* _Task prompt_
What is the number of lines in the data below that contain "hoffset"? Answer with that number and no other words.

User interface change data
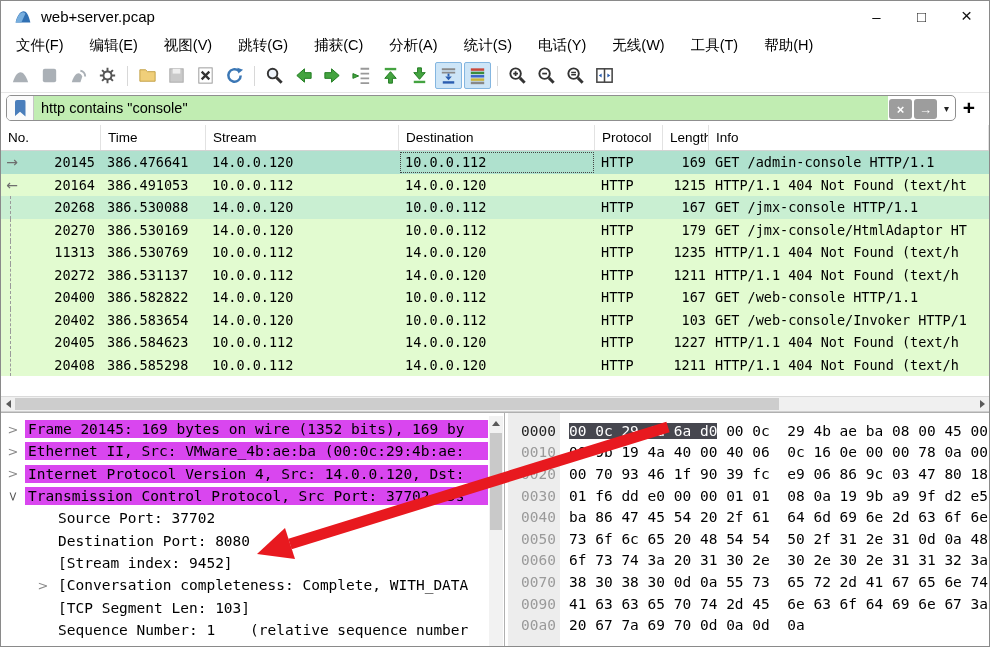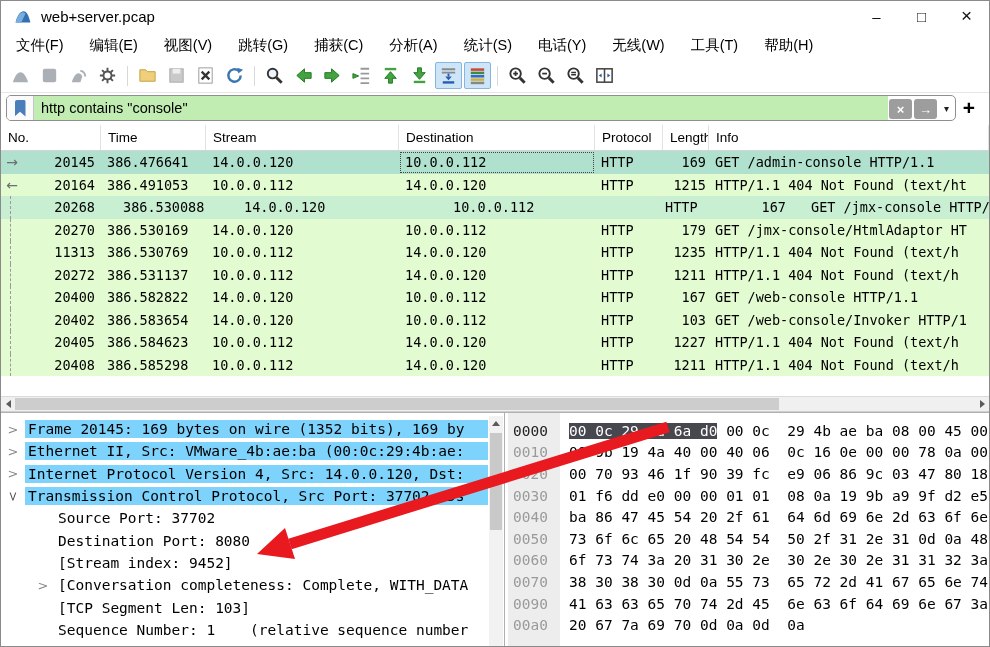--- a/index.html
+++ b/index.html
@@ -41,7 +41,7 @@
   .plist-header .hcell { display: flex; align-items: center; padding-left: 7px; border-right: 1px solid #e2e2e2; overflow: hidden; white-space: nowrap; }
   .prow { display: grid; grid-template-columns: 100px 105px 193px 196px 68px 46px 1fr; height: 22.5px; font-family: "DejaVu Sans Mono", monospace; font-size: 13.5px; align-items: center; white-space: nowrap; }
   .prow.normal   { background: #e2fbd0; }
-  .prow.related  { background: #c9efd2; gap: 16px; }
+  .prow.related  { background: #c9efd2; }
   .prow.selected { background: #afe1ce; }
   .cell { overflow: hidden; padding-left: 6px; height: 100%; display: flex; align-items: center; }
   .c-no { padding-left: 0; }

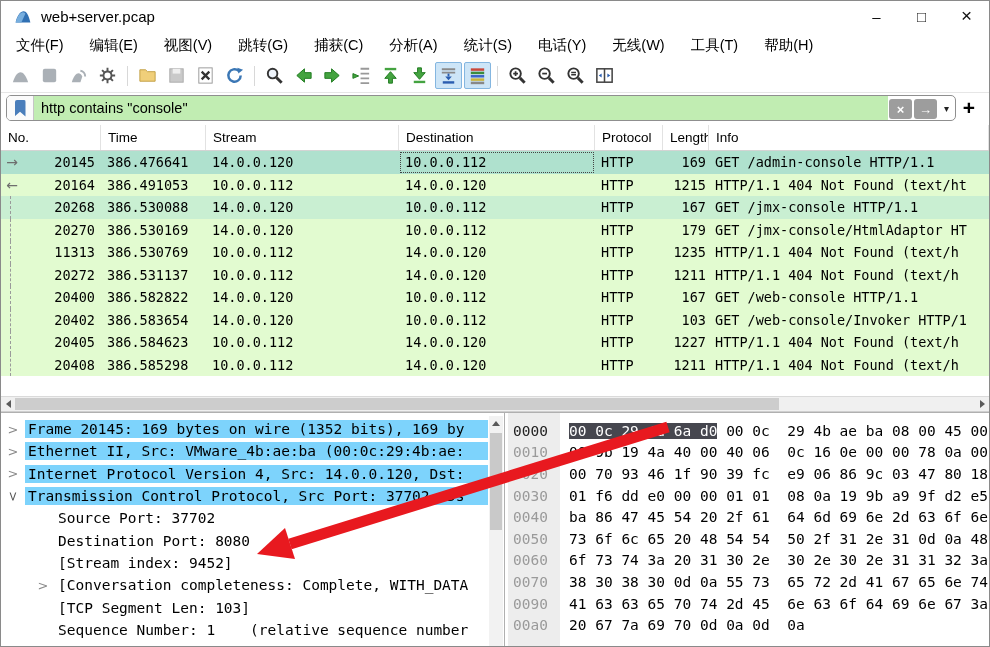--- a/index.html
+++ b/index.html
@@ -69,7 +69,7 @@
   .dexp { width: 24px; flex: none; text-align: center; color: #8a8a8a; font-family: "DejaVu Sans", sans-serif; font-size: 13px; }
   .dexp.expanded { transform: rotate(90deg); color: #555; }
   .dtext { padding: 1px 3px; }
-  .dline.band .dtext { flex: 1; background: #7dd3fc; }
+  .dline.band .dtext { flex: 1; background: #d946ef; }
   .vscroll { position: absolute; right: 1px; top: 3px; bottom: 0; width: 14px; background: #f2f2f2; }
   .vs-up { height: 14px; display: flex; align-items: center; justify-content: center; }
   .vs-thumb { position: absolute; top: 17px; left: 1px; right: 1px; height: 97px; background: #c9c9c9; }

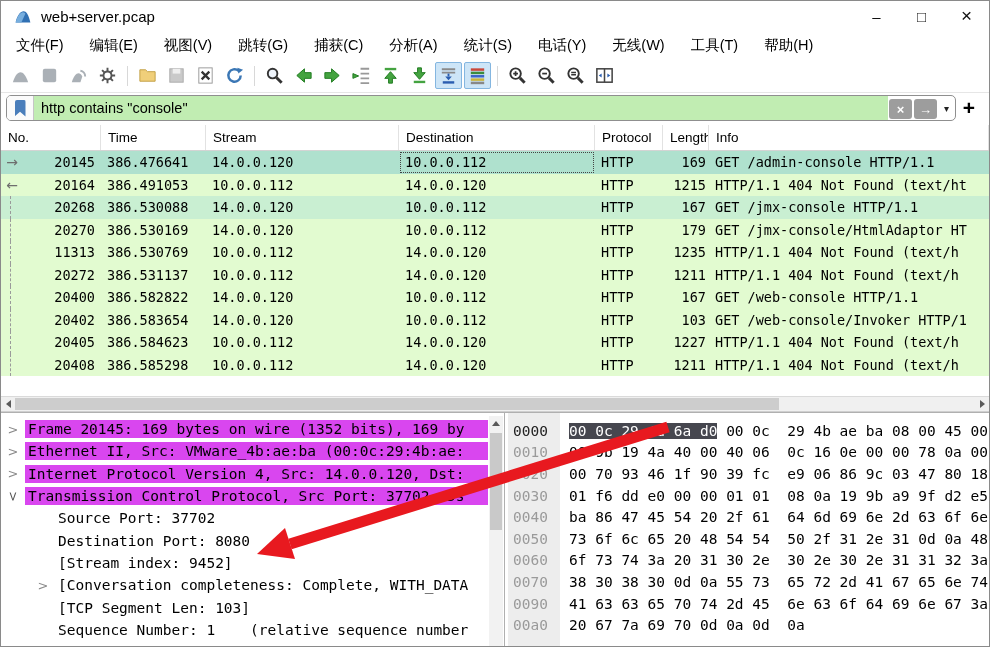--- a/index.html
+++ b/index.html
@@ -77,7 +77,7 @@
   .hexpane { flex: 1; border-left: 1px solid #b0b0b0; position: relative; overflow: hidden; font-family: "DejaVu Sans Mono", monospace; font-size: 14.5px; padding: 7px 0 0 4px; }
   .offset-strip { position: absolute; left: 3px; top: 0; bottom: 0; width: 52px; background: #ededed; }
   .hrow { height: 21.6px; display: flex; align-items: center; white-space: pre; position: relative; }
-  .hoffset { width: 48px; color: #9a9a9a; flex: none; margin-right: 12px; padding-left: 4px; }
+  .hoffset { width: 48px; color: #9a9a9a; flex: none; margin-right: 12px; padding-left: 12px; }
   .hoffset.active { color: #222; }
   .hl { background: #46474f; color: #fff; }
 

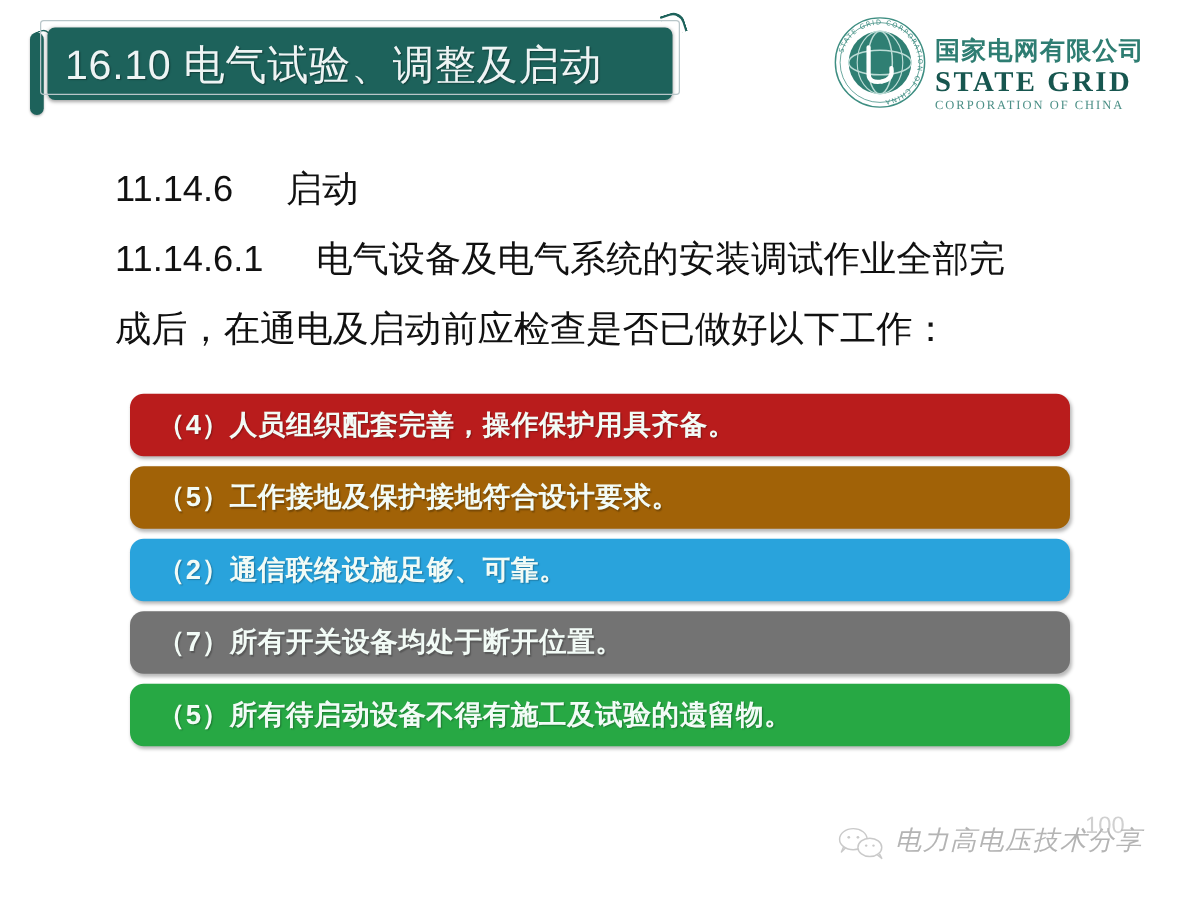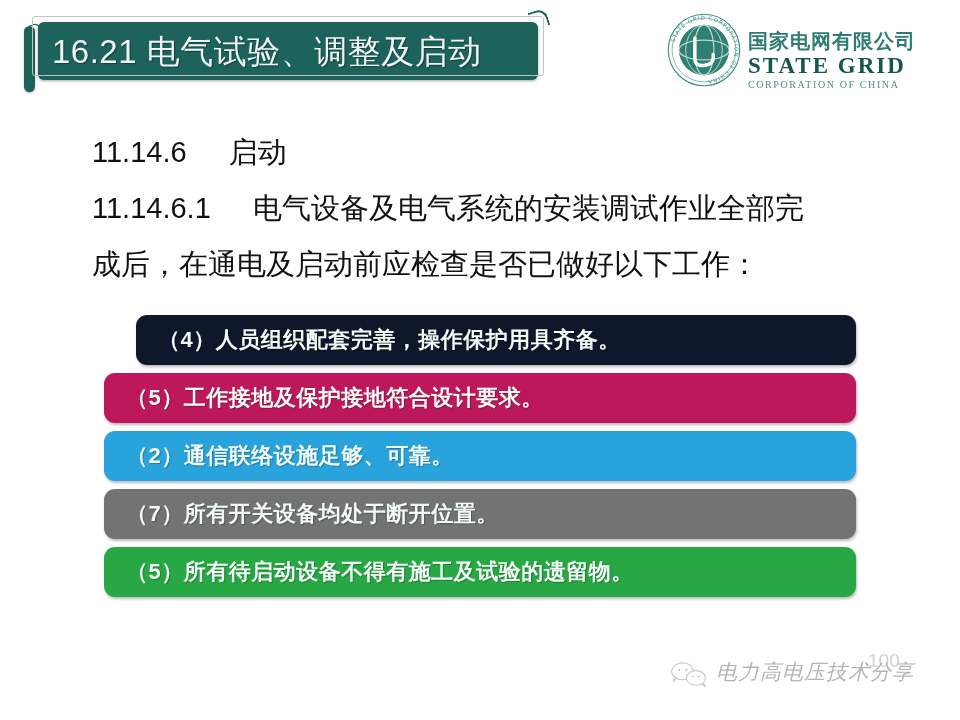--- a/index.html
+++ b/index.html
@@ -221,7 +221,7 @@
   <div id="title-plate" style="background: rgb(29, 98, 91);"></div>
   <div id="title-frame"></div>
   <div class="curl" id="curl-right"></div>
-  <div id="title-text" style="color: rgb(238, 244, 244);">16.21 电气试验、调整及启动</div>
+  <div id="title-text" style="color: rgb(238, 244, 244);">16.10 电气试验、调整及启动</div>
 </div>
 
 <div id="logo-area">

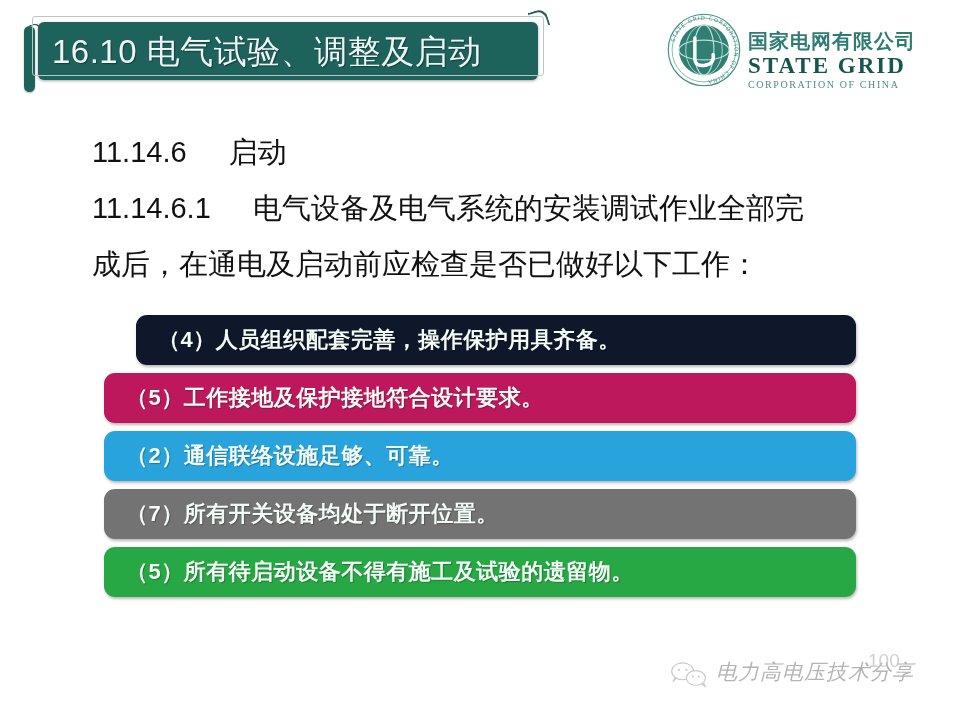--- a/index.html
+++ b/index.html
@@ -261,7 +261,7 @@
 </div>
 
 <div id="bars">
-  <div class="bar" style="background: #0f172a; margin-left: 32px;">
+  <div class="bar" style="background: #b91c1c;">
     <span class="bar-label">（4）人员组织配套完善，操作保护用具齐备。</span>
   </div>
   <div class="bar" style="background: #be185d;">

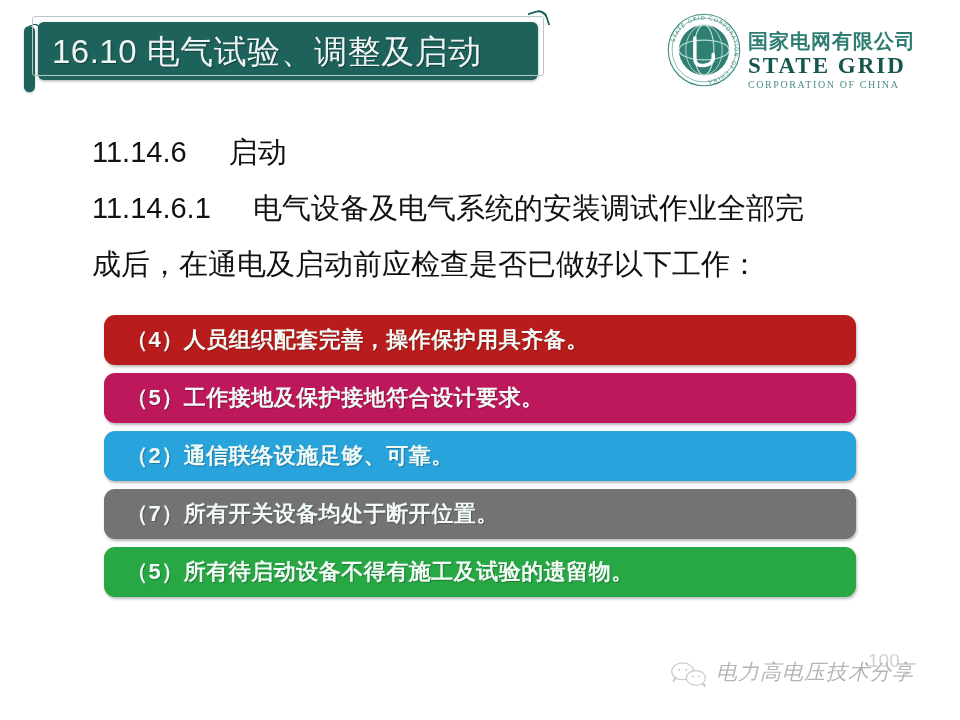--- a/index.html
+++ b/index.html
@@ -264,7 +264,7 @@
   <div class="bar" style="background: #b91c1c;">
     <span class="bar-label">（4）人员组织配套完善，操作保护用具齐备。</span>
   </div>
-  <div class="bar" style="background: #be185d;">
+  <div class="bar" style="background: #a16207;">
     <span class="bar-label">（5）工作接地及保护接地符合设计要求。</span>
   </div>
   <div class="bar" style="background: rgb(41, 163, 220);">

* _Solution to this task_
3